Invisible Wind of Change
‘The wind is invisible but we can see which way the trees lean’.
– Ian Hamilton Finlay, from Proverbs for Jacobins
Amidst all the gloom, relentless negativity, media bias and dark winter onset, here’s some different voices. The Scotland’s History series has been a huge success and it’s interesting to see what re-learning your mislaid history results in.
Elswehere, a Press & Journal poll of almost 1,000 people were asked if Scotland should become an independent state, with 31% agreeing, 46% disagreeing and 23% saying that they didn’t know. The poll, which was conducted between November 25 and December 2 by TNS/BRNB, formerly System 3, for a national newspaper, suggests a ten % drop in the number of people who are opposed to independence. The Scottish National Party had called the results of the latest poll “enormously encouraging”.

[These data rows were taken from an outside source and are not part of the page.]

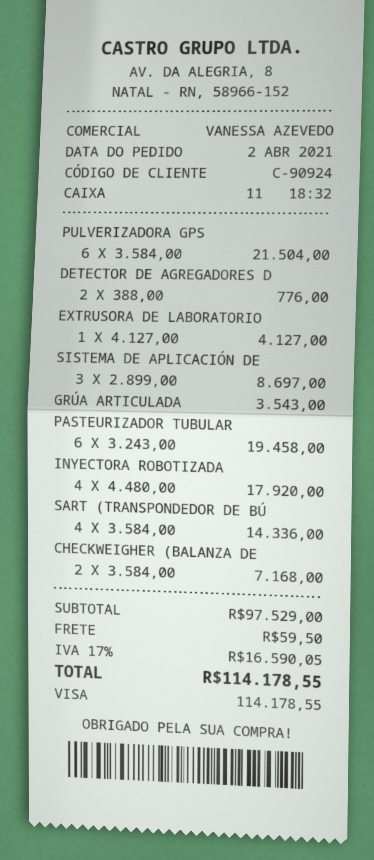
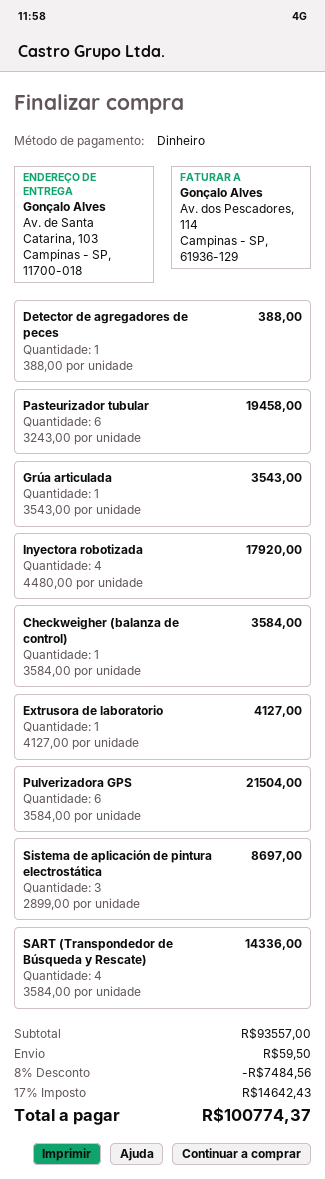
payment method: Visa -> cash
DETECTOR DE AGREGADORES D: 2 x 388.00 = 776.00 -> 1 x 388.00 = 388.00
CHECKWEIGHER (BALANZA DE: 2 x 3584.00 = 7168.00 -> 1 x 3584.00 = 3584.00
subtotal: 97529.00 -> 93557.00
discount: none -> 8% = 7484.56
tax: 17% = 16590.05 -> 17% = 14642.43
total: 114178.55 -> 100774.37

SNP depute leader and Deputy First Minister Nicola Sturgeon said: “When this question was first asked in August 2007, there was a majority opposed to independence but this is no longer the case, and we are entirely confident that we can bridge the remaining gap in a successful independence referendum campaign. Read more here.
It’s certainly true that the SNP need to create a bolder clearer case for change, but the one-sided vision of a collapse in support for independence is a wishful falacy. The media is not a reality.
David Daiches: “It is the picture of Scotland as we should like to see it that lies in the imagination of those who live here that alone can be decisive in shaping the country’s future. In the last resort a country’s destiny depends on the imagination of those who live in it.”